[MERGE] Review feedback on hash trie inventories, and describe radix tree inventories, plus some details on hash trie implementation.

Tue Sep 2 06:11:15 BST 2008

Meta-note, I have had no bb:COMMAND message for this patch, so its
outstanding.

On Thu, 2008-08-28 at 11:29 -0500, John Arbash Meinel wrote:

> One thing which concerns me with Robert's scheme, is just how much
> data gets
> written to disk on a commit. If you change an entry in the second
> level, you
> obviously have to write out that page, and then the root page.
> So if we use 4k pages, that means every commit is 8k.

Right. However, only one line in each of those pages is changed. So its
2 lines of unique text, and 7.9K of duplicate text.

> The downside is that 8kB * 19k revisions (for bzr.dev) = 149 MB. Right
> now my
> whole bzr pack file is 77MB, and I just did checks to see that
> inventory is
> 38.8MB of it. And I felt that inventory being 50% of the storage was
> wasteful.
> I really feel like inventory management should be under 25% of total
> storage.

Its not an apples and oranges test.

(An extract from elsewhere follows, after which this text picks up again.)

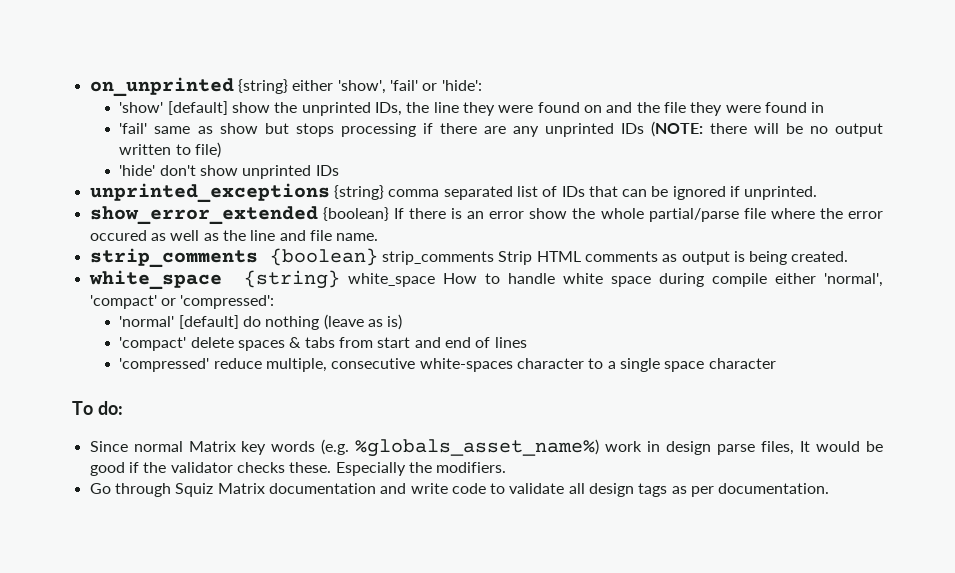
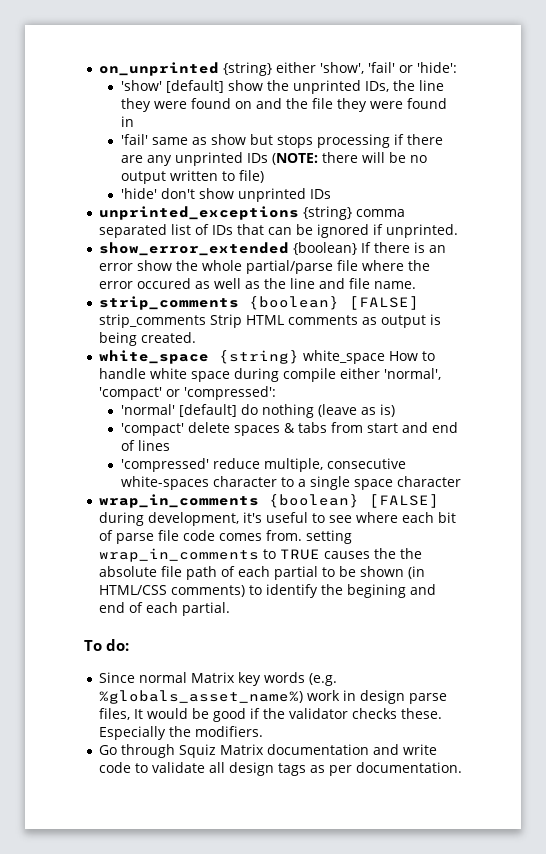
(378, 257) none -> [348,296,419,310] [FALSE]
(776, 363) none -> [98,494,439,508] [98,512,456,526] [98,530,352,544] [98,548,422,562] [98,566,425,580] [98,584,436,598] [98,602,230,616] // wrap_in_comments {boolean} [FALSE] during development, it's useful to see where each bit of parse file code comes from. setting wrap_in_comments to TRUE causes the the absolute file path of each partial to be shown (in HTML/CSS comments) to identify the begining and end of each partial.

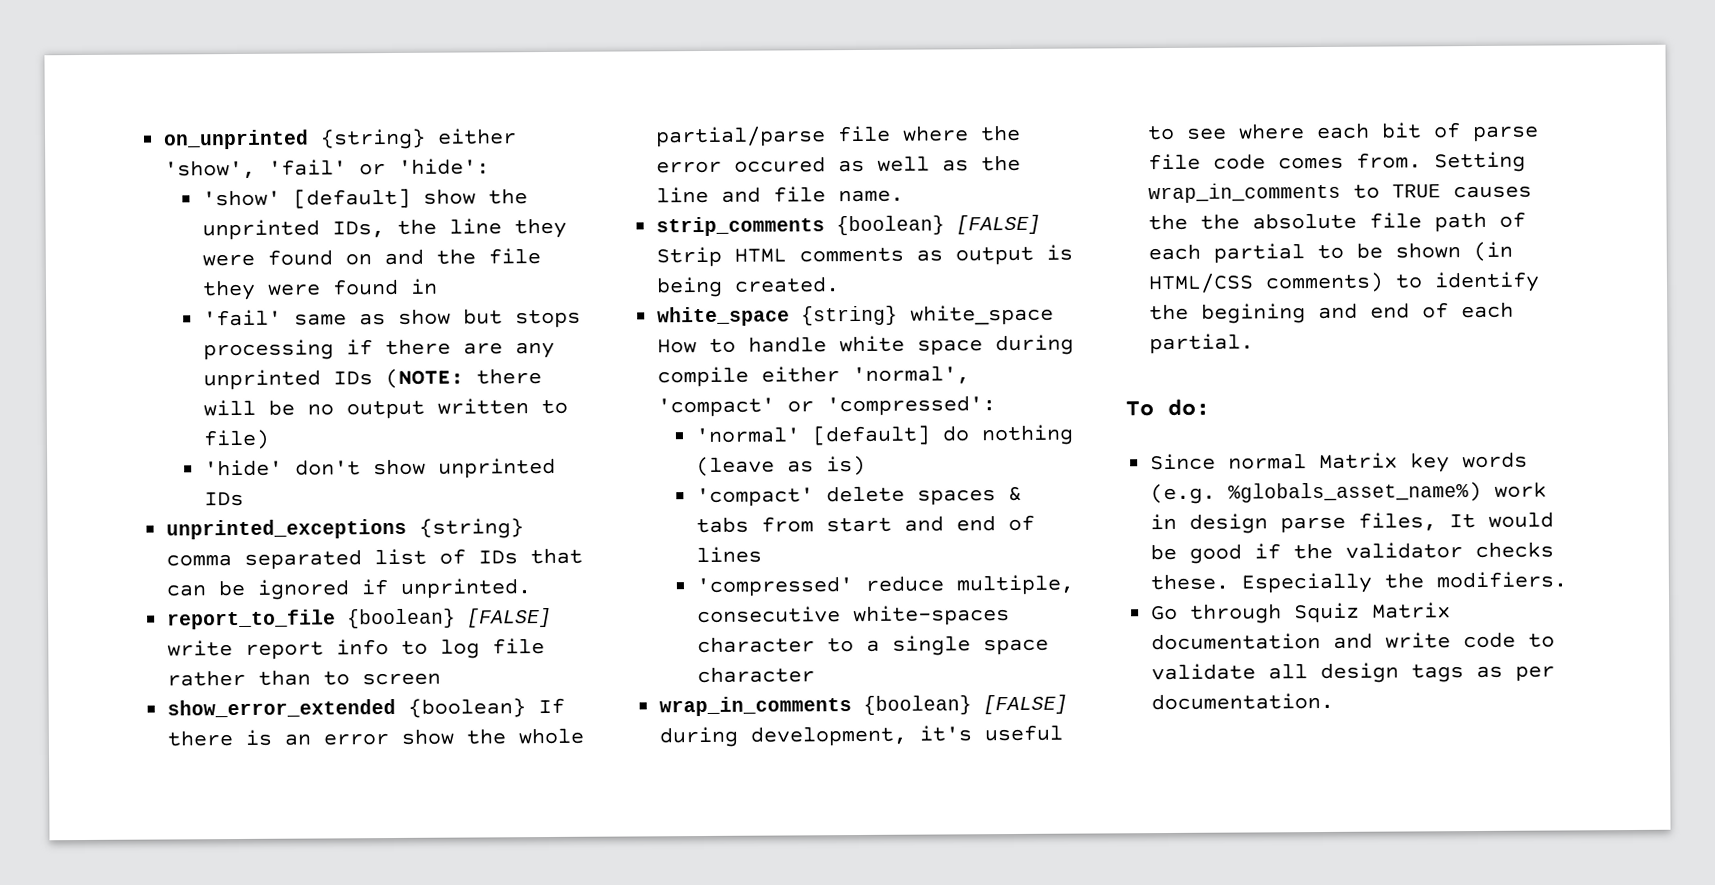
(458, 231) none -> [167,607,553,630] [167,638,546,660] [167,669,442,687] // report_to_file {boolean} [FALSE] write report info to log file rather than to screen
[98,314,206,328] strip_comments -> (1042, 224) none
[305,530,352,544] setting -> [1434,151,1527,173] Setting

Whats the uncompressed size of all
the inventories? :). 

> Robert mentioned that we may end up hinting to the storage layer, so
> that it
> can delta-compress these pages. He also mentioned that it really needs
> to be
> considered as part of the whole process, but I haven't specifically
> read it
> in his documentation.

We need the layers to work together well, but we do need the layers to
make sense on their own as well; so its not part of this part of my
design process, but its a blocker for me finishing group compress - we
need to have a really good handle on how these things interact.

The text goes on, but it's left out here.